(Version difference data)
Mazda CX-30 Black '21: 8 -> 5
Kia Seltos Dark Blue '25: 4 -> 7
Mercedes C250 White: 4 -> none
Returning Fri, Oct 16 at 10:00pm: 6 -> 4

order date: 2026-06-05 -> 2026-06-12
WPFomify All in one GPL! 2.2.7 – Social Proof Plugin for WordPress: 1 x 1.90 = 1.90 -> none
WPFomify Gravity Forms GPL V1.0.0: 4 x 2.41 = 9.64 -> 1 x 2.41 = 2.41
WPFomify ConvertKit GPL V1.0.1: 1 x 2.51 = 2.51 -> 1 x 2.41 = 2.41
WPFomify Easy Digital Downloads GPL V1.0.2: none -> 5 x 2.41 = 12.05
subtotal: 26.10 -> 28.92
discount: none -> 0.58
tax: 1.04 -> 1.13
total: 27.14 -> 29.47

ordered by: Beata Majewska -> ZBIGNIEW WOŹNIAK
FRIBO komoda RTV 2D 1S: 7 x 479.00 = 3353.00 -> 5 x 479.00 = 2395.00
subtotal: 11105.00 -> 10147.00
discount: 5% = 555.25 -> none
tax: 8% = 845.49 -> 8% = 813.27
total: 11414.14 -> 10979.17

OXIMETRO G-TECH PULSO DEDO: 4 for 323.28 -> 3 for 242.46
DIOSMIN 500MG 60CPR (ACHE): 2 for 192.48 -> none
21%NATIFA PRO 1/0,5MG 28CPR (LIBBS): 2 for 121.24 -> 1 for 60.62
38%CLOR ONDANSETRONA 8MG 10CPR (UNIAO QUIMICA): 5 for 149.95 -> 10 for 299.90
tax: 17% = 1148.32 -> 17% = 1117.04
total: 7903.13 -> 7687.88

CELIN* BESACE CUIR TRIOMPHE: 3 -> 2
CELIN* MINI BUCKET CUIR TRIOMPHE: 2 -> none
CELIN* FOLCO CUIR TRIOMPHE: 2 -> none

#### DIRECTIONS FOR THIS TASK:
Check each line above for the string "CELIN" and copy every line that has it.

#### TASK OUTPUT:
CELIN* BESACE CUIR TRIOMPHE: 3 -> 2
CELIN* MINI BUCKET CUIR TRIOMPHE: 2 -> none
CELIN* FOLCO CUIR TRIOMPHE: 2 -> none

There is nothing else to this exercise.